An exact transcription of all the records below is required, without any images.

<<<<

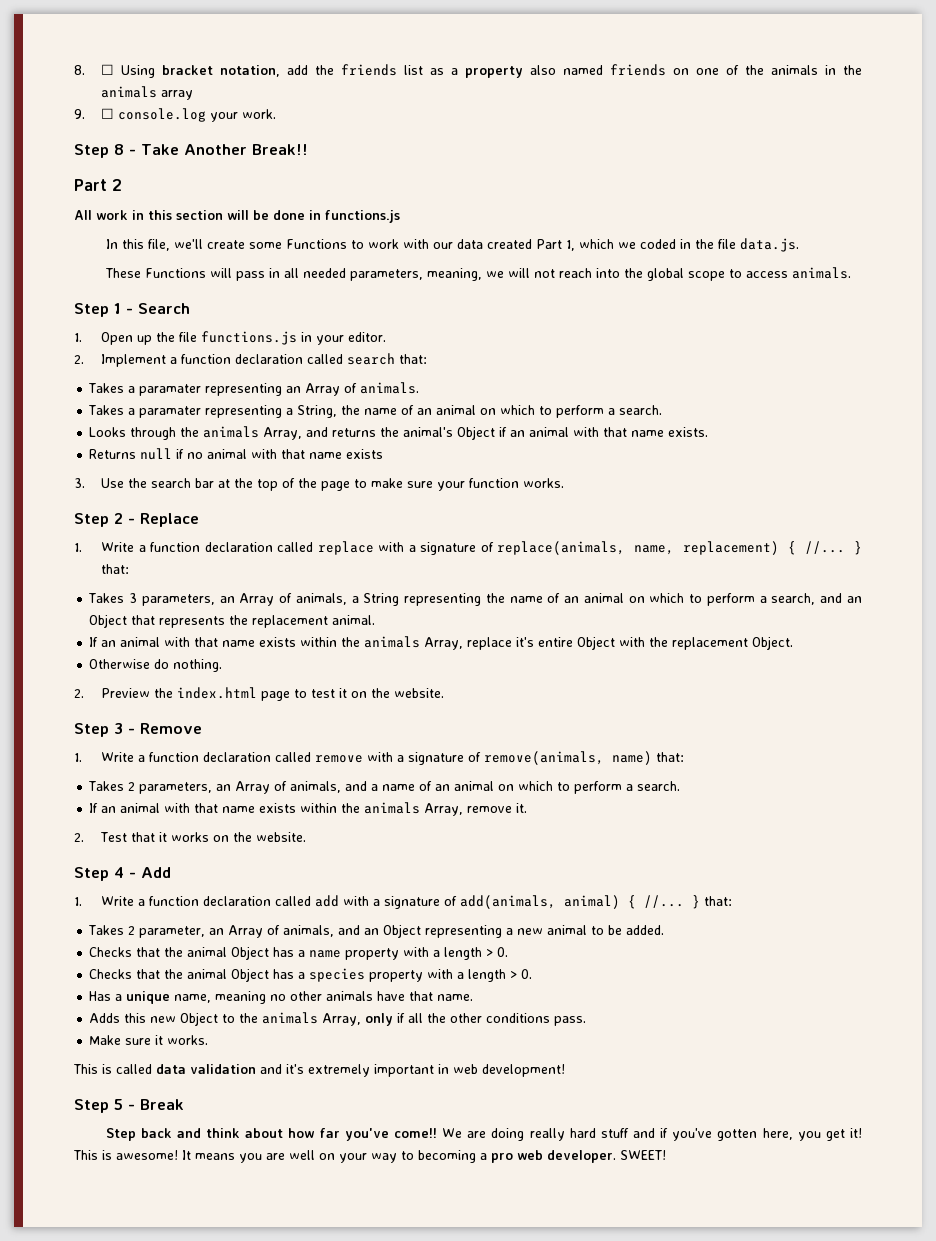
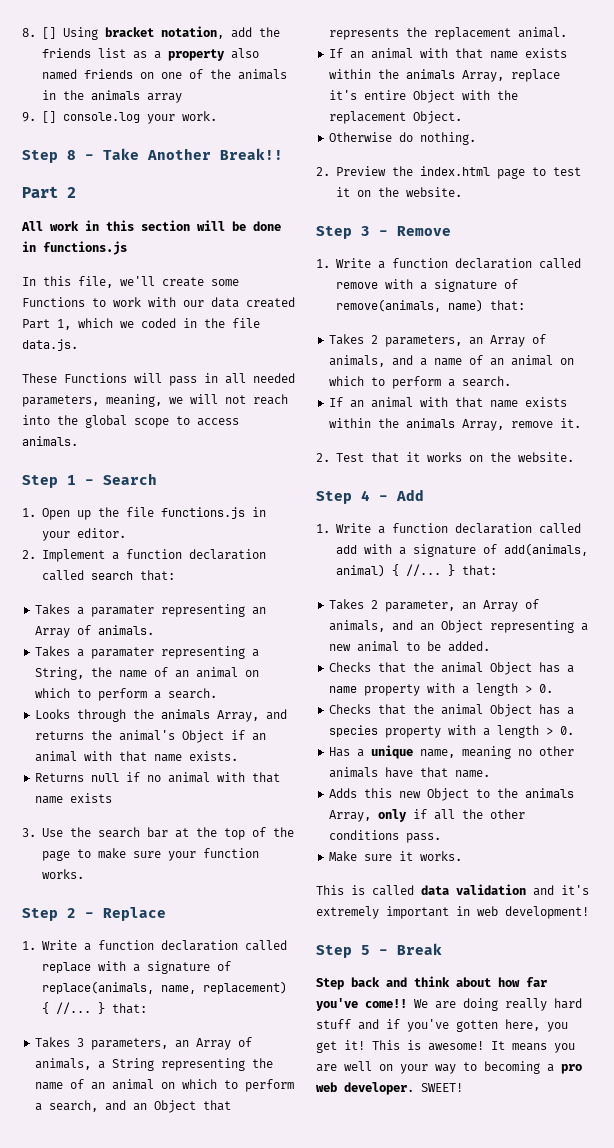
[101,64,115,75] ☐ -> [42,27,56,39] []
[101,108,115,119] ☐ -> [42,111,56,123] []

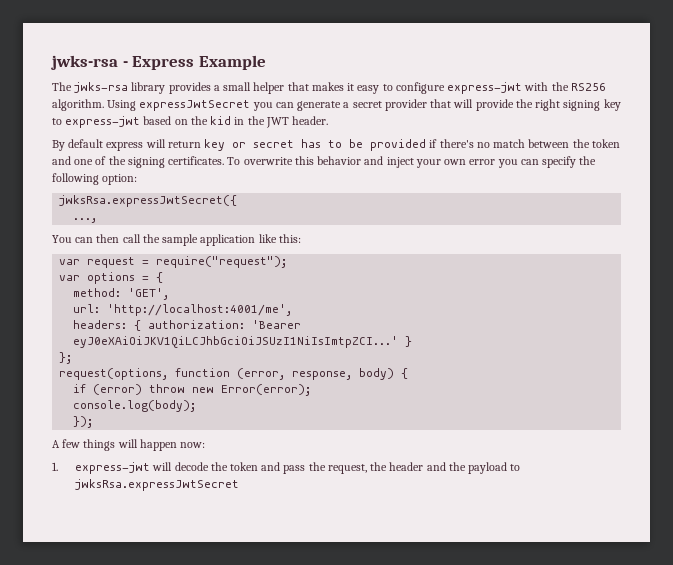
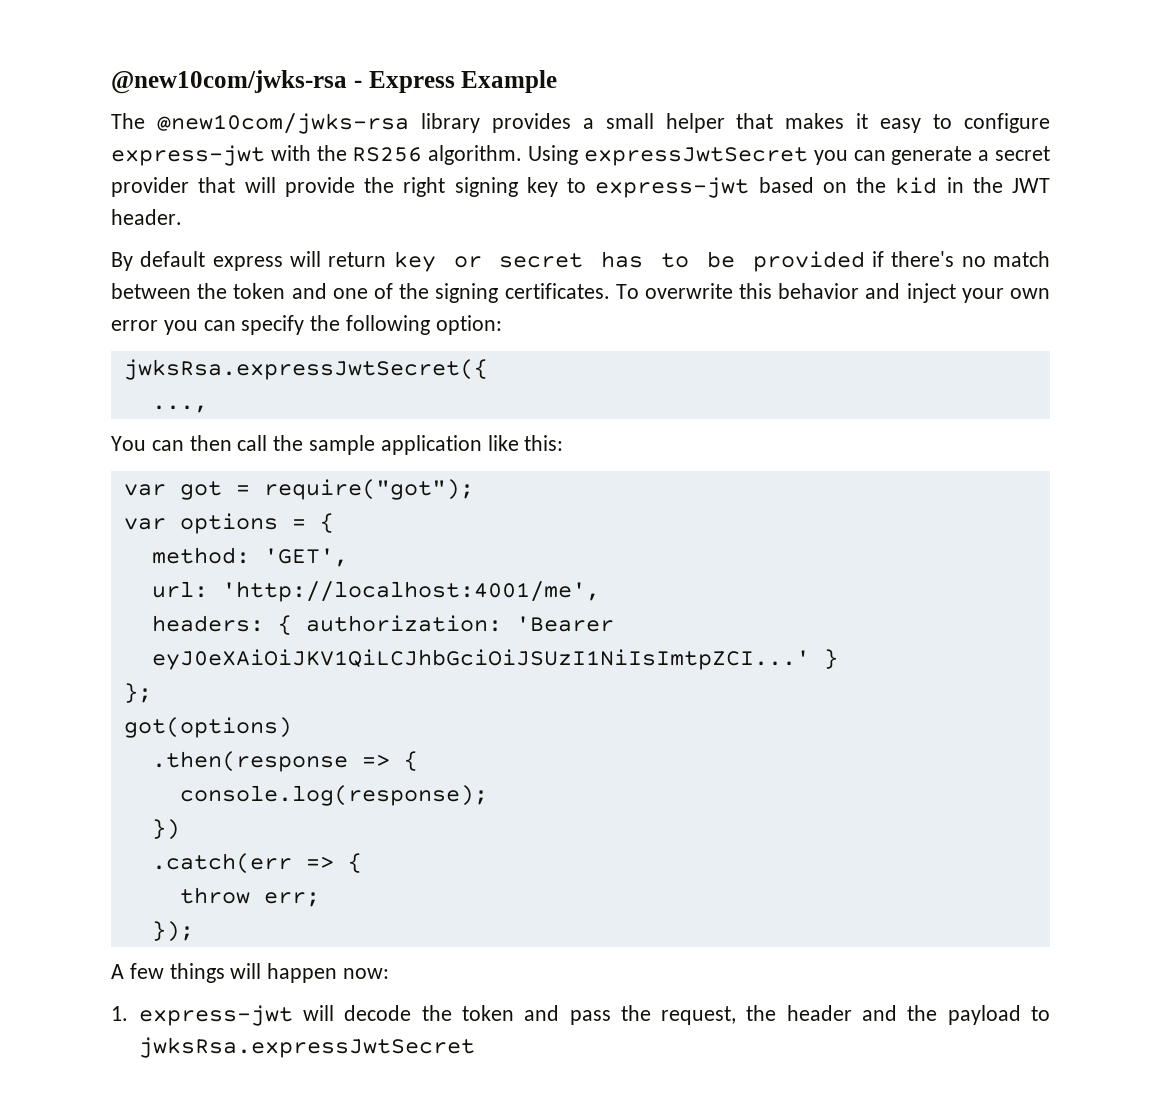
[51,55,118,70] jwks-rsa -> [111,70,347,94] @new10com/jwks-rsa
[74,82,129,93] jwks-rsa -> [156,113,409,134] @new10com/jwks-rsa
[87,256,288,268] request = require("request"); -> [179,479,474,500] got = require("got");
[59,368,409,380] [73,384,312,396] [73,400,197,412] request(options, function (error, response, body) { // if (error) throw new Error(error); // console.log(body); -> [123,717,292,738] [151,751,418,772] [179,785,488,806] [151,819,180,840] [151,853,362,874] [179,887,320,907] got(options) // .then(response => { // console.log(response); // }) // .catch(err => { // throw err;

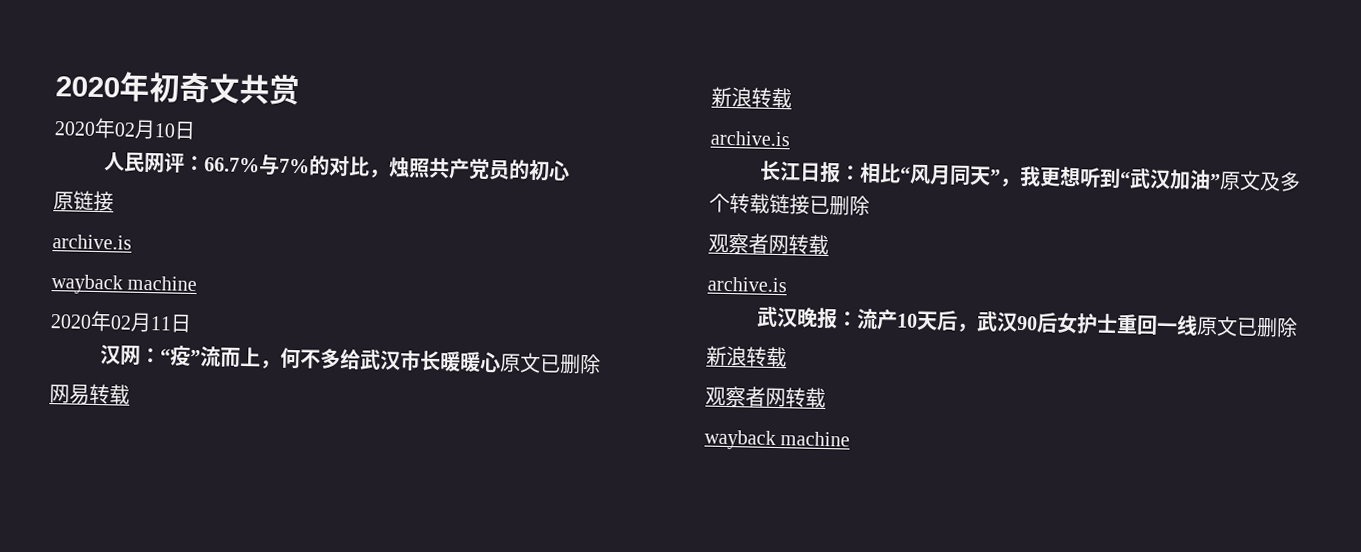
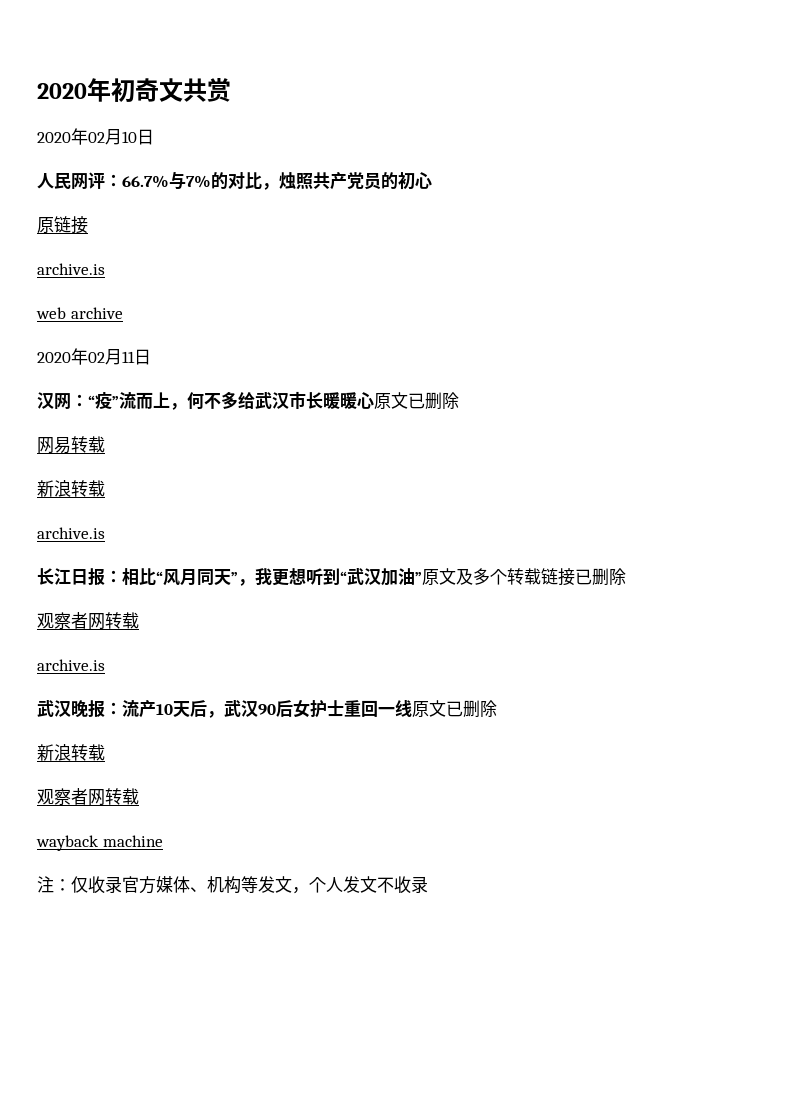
[51,274,198,295] wayback machine -> [36,307,123,319] web archive
(851, 439) none -> [37,876,428,894] // 注：仅收录官方媒体、机构等发文，个人发文不收录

>>>>

SOLUTION FOR THIS PROBLEM:
[101,64,115,75] ☐ -> [42,27,56,39] []
[101,108,115,119] ☐ -> [42,111,56,123] []

[51,55,118,70] jwks-rsa -> [111,70,347,94] @new10com/jwks-rsa
[74,82,129,93] jwks-rsa -> [156,113,409,134] @new10com/jwks-rsa
[87,256,288,268] request = require("request"); -> [179,479,474,500] got = require("got");
[59,368,409,380] [73,384,312,396] [73,400,197,412] request(options, function (error, response, body) { // if (error) throw new Error(error); // console.log(body); -> [123,717,292,738] [151,751,418,772] [179,785,488,806] [151,819,180,840] [151,853,362,874] [179,887,320,907] got(options) // .then(response => { // console.log(response); // }) // .catch(err => { // throw err;

[51,274,198,295] wayback machine -> [36,307,123,319] web archive
(851, 439) none -> [37,876,428,894] // 注：仅收录官方媒体、机构等发文，个人发文不收录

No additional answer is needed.